Есть сны, которые только наполовину рождены подсознанием; мы их так живо помним, проснувшись, что хотим, чтобы они доснились нам до конца – засыпаем снова, просыпаемся и опять спим, а сон все снится, и в нем есть та логическая связность, которой не бывает в настоящих снах.
Роу был измучен и напуган; он прошел чуть не половину Лондона, пока длился ежедневный воздушный налет. Город был пуст, если не считать коротких вспышек суеты и шума: на углу Оксфорд-стрит загорелся магазин зонтиков; на Уорд-стрит он прошел сквозь тучу гравия; человек с серым от пыли лицом хохотал, прислонившись к стене, а дружинник ему зло выговаривал: «Ну хватит! Тут смеяться нечего». Все это Роу не трогало. Казалось, он об этом читает в книге, к его собственной жизни эти события отношения не имели, и он не обращал на них внимания. Но ему надо было найти какой-нибудь ночлег, поэтому он послушался совета Хильфе и к югу от реки ушел «в подполье» – спустился в подземное убежище.

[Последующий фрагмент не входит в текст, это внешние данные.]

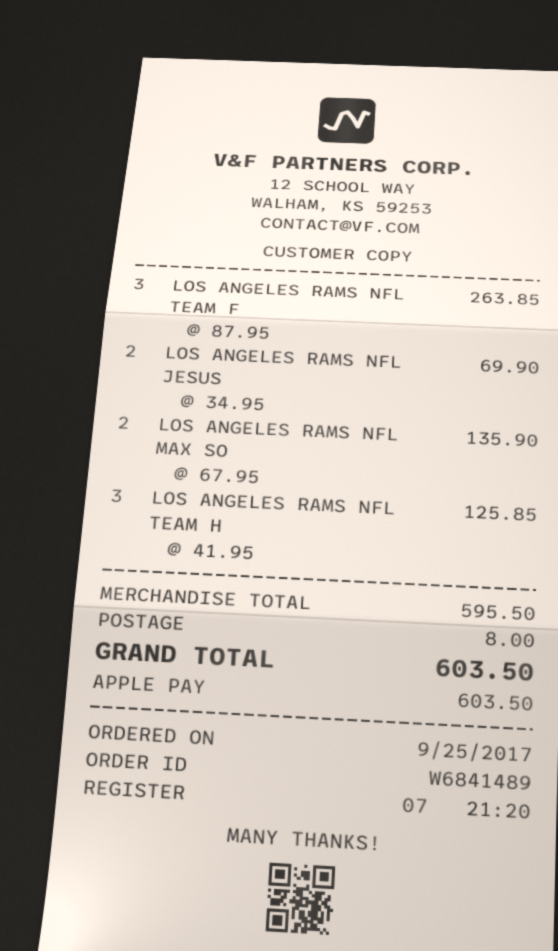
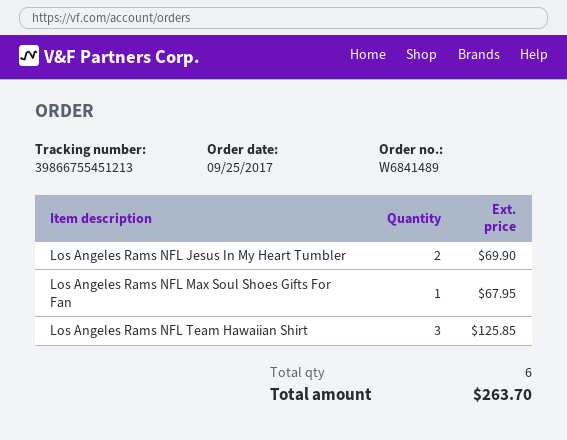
LOS ANGELES RAMS NFL TEAM F: 3 for 263.85 -> none
LOS ANGELES RAMS NFL MAX SO: 2 for 135.90 -> 1 for 67.95
shipping: 8.00 -> none
total: 603.50 -> 263.70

Он лег на верхнюю койку, и ему приснилось, что он шагает по длинной раскаленной дороге недалеко от Трампингтона, поднимая башмаками белую меловую пыль. Потом он пил чай дома на лужайке за красной кирпичной оградой, а его мать, полулежа в шезлонге, ела бутерброд с огурцом. У ее ног лежал ярко-голубой крокетный шар, она улыбалась, поглядывая на сына и думая о своем, как это всегда делают родители. Вокруг было лето в полном разгаре и уже близился вечер. Он говорил: «Мама, я ее убил…», а мать отвечала: «Не болтай глупостей, детка. Съешь лучше бутерброд».
«Но, мама, я это сделал. Я это сделал».
Ему нужно было ее убедить. Если он ее убедит, она ему поможет, скажет, что это неважно, и тогда все и вправду будет неважно, но ему сначала надо ее убедить. А она отвернулась и крикнула кому-то, кого здесь не было, негромко, с раздражением: «Только не забудьте стереть с рояля пыль!»
«Мама, послушай, прошу тебя…» – но он вдруг понял, что он еще ребенок и не может заставить ее поверить. Ему еще нет и восьми, он видит окно своей детской на втором этаже, с поперечными перекладинами, скоро нянька прижмется лицом к стеклу и жестами позовет его в дом. «Мама, – говорит он, – я убил жену, меня ищет полиция…» Мать улыбнулась и покачала головой: «Мой мальчик не мог никого убить».
А времени было мало; с другого края длинной, погруженной в летнюю дремоту лужайки, из-за крокетных ворот, из тени, отбрасываемой большой, лениво недвижной сосной, приближалась жена священника с корзиной яблок. И пока она не дошла, он должен убедить мать, но язык его не мог произнести ничего, кроме ребячьего: «Нет, да! Нет, да!»
Мать, улыбаясь, откинулась на спинку шезлонга и сказала: «Мой мальчик и жука не обидит!» (У нее была манера путать поговорки.)
«Вот поэтому-то… – хотел объяснить он. – Именно поэтому…» Но мама помахала рукой жене священника и сказала: «Это только сон, дорогой. Дурной сон».
Он проснулся в полутемном кровавом подземелье: кто-то обвязал лампочку красным шелковым шарфом, чтобы притушить свет. Вдоль стен в два ряда, друг над другом, лежали люди, а снаружи грохотал, удаляясь, воздушный налет. Ночь выдалась тихая: если бомбы падали в миле от тебя, это был вроде и не налет. По другую сторону прохода храпел старик, а в конце убежища на одном тюфяке лежала парочка, держась за руки и прижавшись друг к другу коленями.
Роу подумал: а ведь и это показалось бы ей сном, она бы ни за что не поверила. Она умерла до первой мировой войны, когда аэропланы – тогда еще нелепые деревянные ящики – едва-едва перебирались через Ламанш. Она так же не могла бы себе этого представить, как и того, что ее сын с бледным серьезным личиком, в коричневых вельветовых штанишках и голубом свитере – Роу сам себе казался чужим на пожелтевших фотографиях в мамином альбоме – вырастет, чтобы стать убийцей. Лежа на спине, он поймал свой сон, не дал ему уйти, оттолкнул жену священника назад, в тень сосны, и продолжал спорить с матерью.
«Все это уже не настоящая жизнь, – говорил он, – чай на лужайке, вечерний благовест, крокет, старушки, которые приходят в гости деликатно и беззлобно посплетничать; садовник с тачкой, полной опавших листьев и травы. В книгах пишут обо всем этом так, словно ничего не кончилось; литературные дамы без конца описывают это в сотнях модных романов. Но ничего этого уже нет».